Coin level detector

Abstract

 A pivoted actuator 5 formed as a casting or moulding and including a curved surface 4 projects through a longitudinal slot 3 in a coin tube 1 and operates as a shutter which makes and breaks an electric circuit by interrupting a beam of radiation between a source 11 and a detector. Coins falling down the tube on to a stack 2 displace the actuator and the curved surface 4 prevents any risk of jamming either by a falling coin or by the stack building up from below. The fact that the actuator is formed as a resilient moulding greatly reduces the risk of deformation or damage.

Description

[0001] In the operation of coin operated gaming machines, otherwise known as amusement machines or fruit machines, each coin (or token) which is inserted passes down a guide into a vertical tube. The tube serves as a reservoir where coins or tokens are held for the payout in the event of a win by a machine player and are generally known as "pay-out" tubes. The diameter of the tube depends on the diameter of the coins or tokens being stored and it is necessary to monitor the level of coins or tokens in the tube. When the tube is full, the coins or tokens need to be diverted away and it is also necessary to detect when the level has fallen to such an extent that there are insufficient coins or tokens to meet a possible win. Should this low level ever be reached, a controlling micro-processor unit is programmed to place the machine in an inoperative mode.

[0002] In order to detect this lower level, most pay-out tubes currently in use include a detector comprising a low operating force micro-switch which is actuated by a lever in the form of a length of wire having a nose portion in the form of a wide angled V which extends through a slot in the side of the tube into the path of the coins. The main length of the wire extends in a nearly vertical direction and in order to obtain sufficient mechanical advantage to operate the micro-switch, the lever is pivoted just below its upper end adjacent the plunger of the switch. As coins fall down the tube they engage the nose portion of the actuator, thus forcing it back and thereby operating the switch to give the necessary circuit signal. The V-shape of the nose portion is important because it is the inclination of the upper limb of the V which causes a falling coin to deflect the actuator in a lateral direction.

[0003] Since the switch needs to have a low operating force the actuator is commonly made of relatively light wire which can easily become distorted. Various types of fault may result from this, of which the commonest is that the actuator becomes jammed either by a coin being deflected by the upper limb of the V and taking up a canted position on top of the static pile of coins extending up to the detector or by the upper edge of this pile engaging the lower limb of the V and exerting an upward thrust on it. Owing to the angle of the V, the engagement with the upper edge of the pile produces a reaction having a substantial component in the vertical direction with the result that the actuator is unable to clear itself from the coin path. Any jamming of the actuator, whether or not the nose portion is actually deformed causes failure to operate the micro-switch. Attempts are sometimes made to rectify the fault by bending the nose portion into what is thought to be the correct shape, but this frequently does more harm than good.

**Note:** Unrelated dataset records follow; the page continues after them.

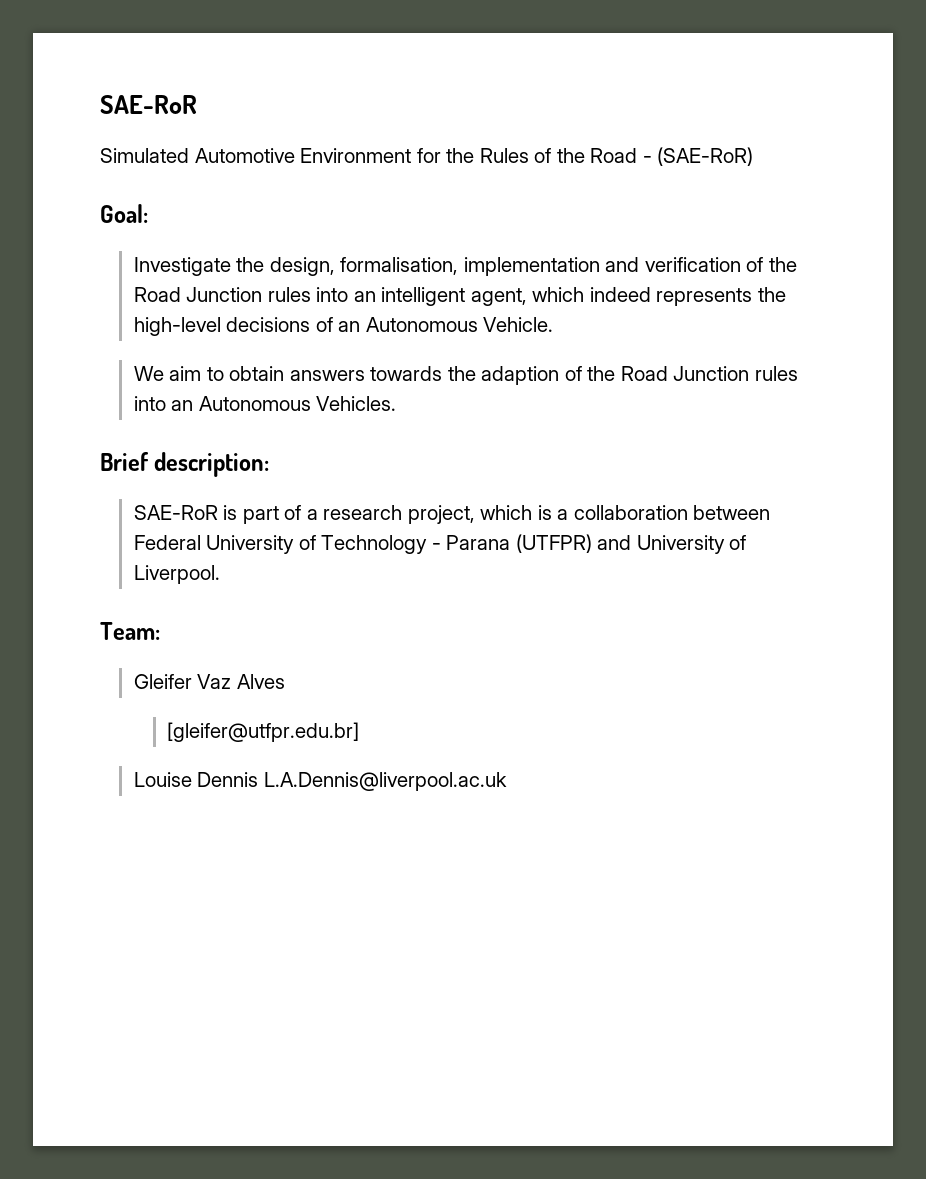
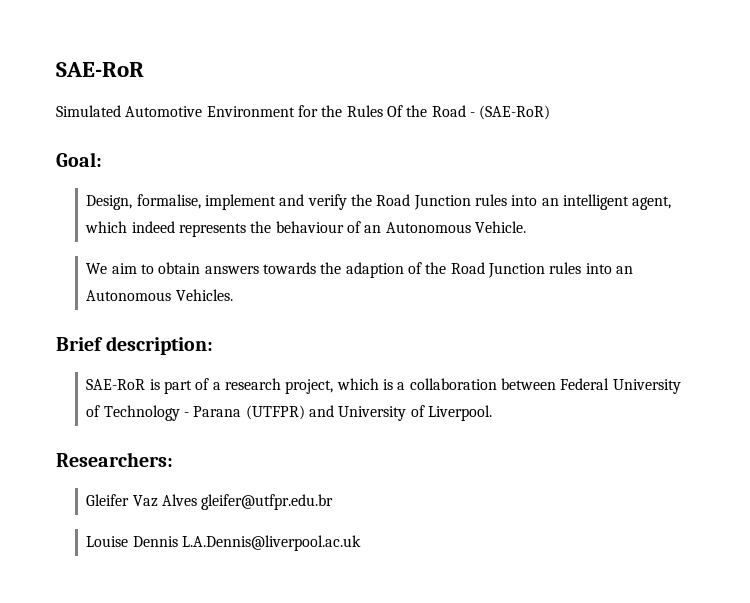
- Simulated Automotive Environment for the Rules of the Road - (SAE-RoR)
+ Simulated Automotive Environment for the Rules Of the Road - (SAE-RoR)
- Investigate the design, formalisation, implementation and verification of the Road Junction rules into an intelligent agent, which indeed represents the high-level decisions of an Autonomous Vehicle.
+ Design, formalise, implement and verify the Road Junction rules into an intelligent agent, which indeed represents the behaviour of an Autonomous Vehicle.
- Team:
+ Researchers:
- Gleifer Vaz Alves
- [gleifer@utfpr.edu.br]
+ Gleifer Vaz Alves gleifer@utfpr.edu.br

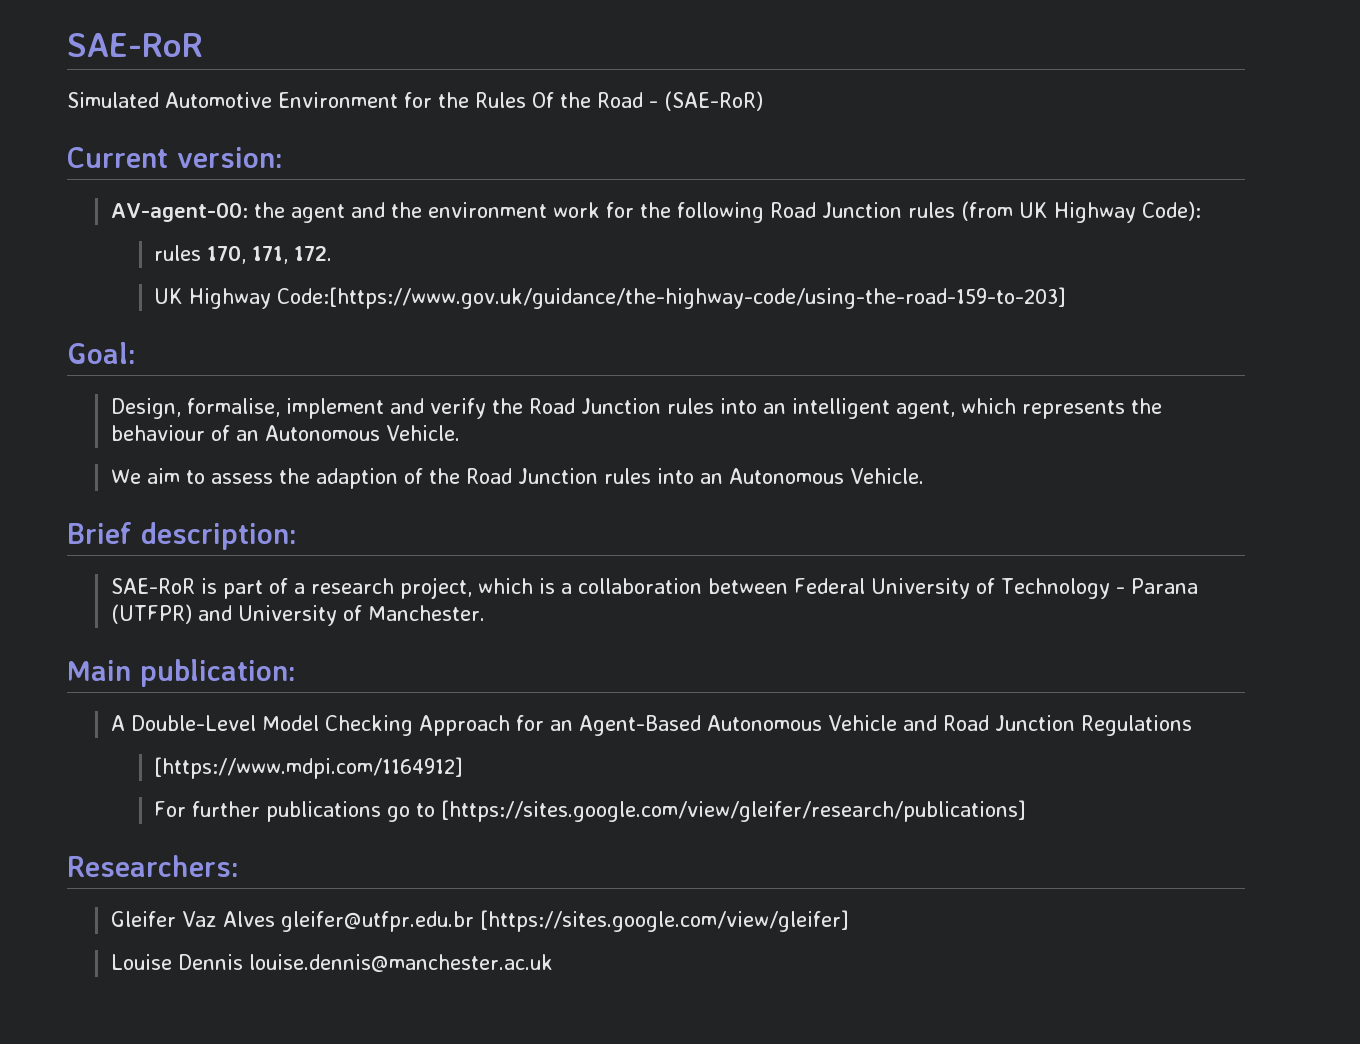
+ Current version:
+ AV-agent-00: the agent and the environment work for the following Road Junction rules (from UK Highway Code):
+ rules 170, 171, 172.
+ UK Highway Code:[https://www.gov.uk/guidance/the-highway-code/using-the-road-159-to-203]
- Design, formalise, implement and verify the Road Junction rules into an intelligent agent, which indeed represents the behaviour of an Autonomous Vehicle.
+ Design, formalise, implement and verify the Road Junction rules into an intelligent agent, which represents the behaviour of an Autonomous Vehicle.
- We aim to obtain answers towards the adaption of the Road Junction rules into an Autonomous Vehicles.
+ We aim to assess the adaption of the Road Junction rules into an Autonomous Vehicle.
- SAE-RoR is part of a research project, which is a collaboration between Federal University of Technology - Parana (UTFPR) and University of Liverpool.
+ SAE-RoR is part of a research project, which is a collaboration between Federal University of Technology - Parana (UTFPR) and University of Manchester.
+ Main publication:
+ A Double-Level Model Checking Approach for an Agent-Based Autonomous Vehicle and Road Junction Regulations
+ [https://www.mdpi.com/1164912]
+ For further publications go to [https://sites.google.com/view/gleifer/research/publications]
- Gleifer Vaz Alves gleifer@utfpr.edu.br
+ Gleifer Vaz Alves gleifer@utfpr.edu.br [https://sites.google.com/view/gleifer]
- Louise Dennis L.A.Dennis@liverpool.ac.uk
+ Louise Dennis louise.dennis@manchester.ac.uk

[0004] According to the present invention, an actuator is used which is formed as a casting or moulding, preferable of resilient plastics material, which includes a curved surface which in use, projects into the tube so that when seen in vertical section, the edge of the tube forms a chord to the curve and the tangents at the two ends of the curve make acute angles with the edge of the tube. The fact that the curved portion makes an acute angle with the side of the tube both at the top and bottom means that as a coin strikes the top of the portion as it falls, the reaction has a major horizontal component which operates the actuator without difficulty.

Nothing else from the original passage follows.